Study Guide: Regular Expressions

Instructions

This is a study guide with links to past lectures, assignments, and handouts, as well as additional practice problems to assist you in learning the concepts.

Assignments

Important: For solutions to these assignments once they have been released, find the links in the front page calendar.

Lectures

Guides

What are Regular Expressions?

Consider the following scenarios:

  1. You've just written a 500 page book on how to dominate the game of Hog. Your book assumes that all players use six-sided dice. However, in 2035, the newest version of Hog is updated to use 25-sided dice. You now need to find all instances where you mention six-sided dice in your article and update them to refer to 25-sided dice.
  2. You are in charge of a registry of phone numbers for the SchemeCorp company. You're planning a company social for all employees in the city of Berkeley. To make your guest list, you want to find the phone numbers of all employees living in the Berkeley area codes of 415 or 314.
  3. You're the communications expert on an interplanetary voyage, and you've received a message from another starship captain with the locations of a large number of potentially habitable planets, represented as strings. You must determine which of these planets lie in your star system.

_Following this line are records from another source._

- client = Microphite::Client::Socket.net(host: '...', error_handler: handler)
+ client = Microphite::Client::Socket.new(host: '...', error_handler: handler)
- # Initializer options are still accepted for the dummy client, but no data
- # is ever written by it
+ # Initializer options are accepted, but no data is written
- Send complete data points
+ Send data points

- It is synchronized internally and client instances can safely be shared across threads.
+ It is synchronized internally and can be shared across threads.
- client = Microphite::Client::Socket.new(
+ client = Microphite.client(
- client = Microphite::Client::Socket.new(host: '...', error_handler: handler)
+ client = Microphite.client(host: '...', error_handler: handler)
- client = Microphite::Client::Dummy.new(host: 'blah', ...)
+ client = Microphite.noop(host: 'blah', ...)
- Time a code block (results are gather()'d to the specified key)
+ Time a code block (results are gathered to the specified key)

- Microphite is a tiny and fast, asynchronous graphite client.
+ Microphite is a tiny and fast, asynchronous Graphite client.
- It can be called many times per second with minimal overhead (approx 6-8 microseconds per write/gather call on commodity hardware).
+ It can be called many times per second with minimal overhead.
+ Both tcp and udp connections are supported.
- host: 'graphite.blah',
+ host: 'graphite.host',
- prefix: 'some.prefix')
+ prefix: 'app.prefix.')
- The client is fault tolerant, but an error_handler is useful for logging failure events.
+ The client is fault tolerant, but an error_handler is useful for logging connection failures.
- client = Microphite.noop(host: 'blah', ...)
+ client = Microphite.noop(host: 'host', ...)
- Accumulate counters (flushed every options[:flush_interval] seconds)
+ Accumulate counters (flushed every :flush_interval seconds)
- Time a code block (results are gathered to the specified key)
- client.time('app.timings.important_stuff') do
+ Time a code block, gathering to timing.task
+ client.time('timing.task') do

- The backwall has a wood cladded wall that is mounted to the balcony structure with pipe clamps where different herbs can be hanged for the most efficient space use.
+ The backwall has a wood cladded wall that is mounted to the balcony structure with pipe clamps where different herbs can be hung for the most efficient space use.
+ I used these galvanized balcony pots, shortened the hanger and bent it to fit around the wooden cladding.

What do all of these scenarios have in common? They all involve searching for patterns within a larger piece of text. These can include extracting strings that begin with a certain set of characters, contain a certain set of characters, or follow a certain format.

Regular expressions are a powerful tool for solving these kinds of problems. With regular expression operators, we can write expressions to describe a set of strings that match a specified pattern.

For example, the following code defines a function that matches all words that start with the letter "h" (capitalized or lowercase) and end with the lowercase letter "y".

import re
def hy_finder(text):
    """
    >>> hy_finder("Hey! Hurray, I hope you have a lovely day full of harmony.")
    ['Hey', 'Hurray', 'harmony']
    """

    return re.findall(r"\b[Hh][a-z]*y\b", text)

Let's examine the above regular expression piece by piece.

  1. First, we use r"", which denotes a raw string in Python. Raw strings handle the backslash character \ differently than regular string literals. For example, the \b in this regular expression is treated as a sequence of two characters. If we were to use a string literal without the additional r, \b would be treated as a single character representing an ASCII bell code.
  2. We then begin and end our regular expression with \b. This ensures that word boundaries exist before the "h" and after the "y" in the string we want to match.
  3. We use [Hh] to represent that we want our word to start with either a capital or lowercase "h" character.
  4. We want our word to contain 0 or more (denoted by the * character) lowercase letters between the "h" and "y". We use [a-z] to refer to this set.
  5. Finally, we use the character y to denote that our string should end with the lowercase letter "y".

Regular Expression Operators

Regular expressions are most often constructed using combinations of operators. The following special characters represent operators in regular expressions: \, (, ), [, ], {, }, +, *, ?, |, $, ^, and ..

We can still build regular expressions without using any of these special characters. However, these expressions would only be able to handle exact matches. For example, the expression potato would match all occurences of the characters p, o, t, a, t, and o, in that order, within a string.

Leveraging these operators enables us to build much more interesting expressions that can match a wide range of patterns. We'd recommend using interactive tools like regexr.com or regex101.com to practice using these.

Let's take a look at some common operators.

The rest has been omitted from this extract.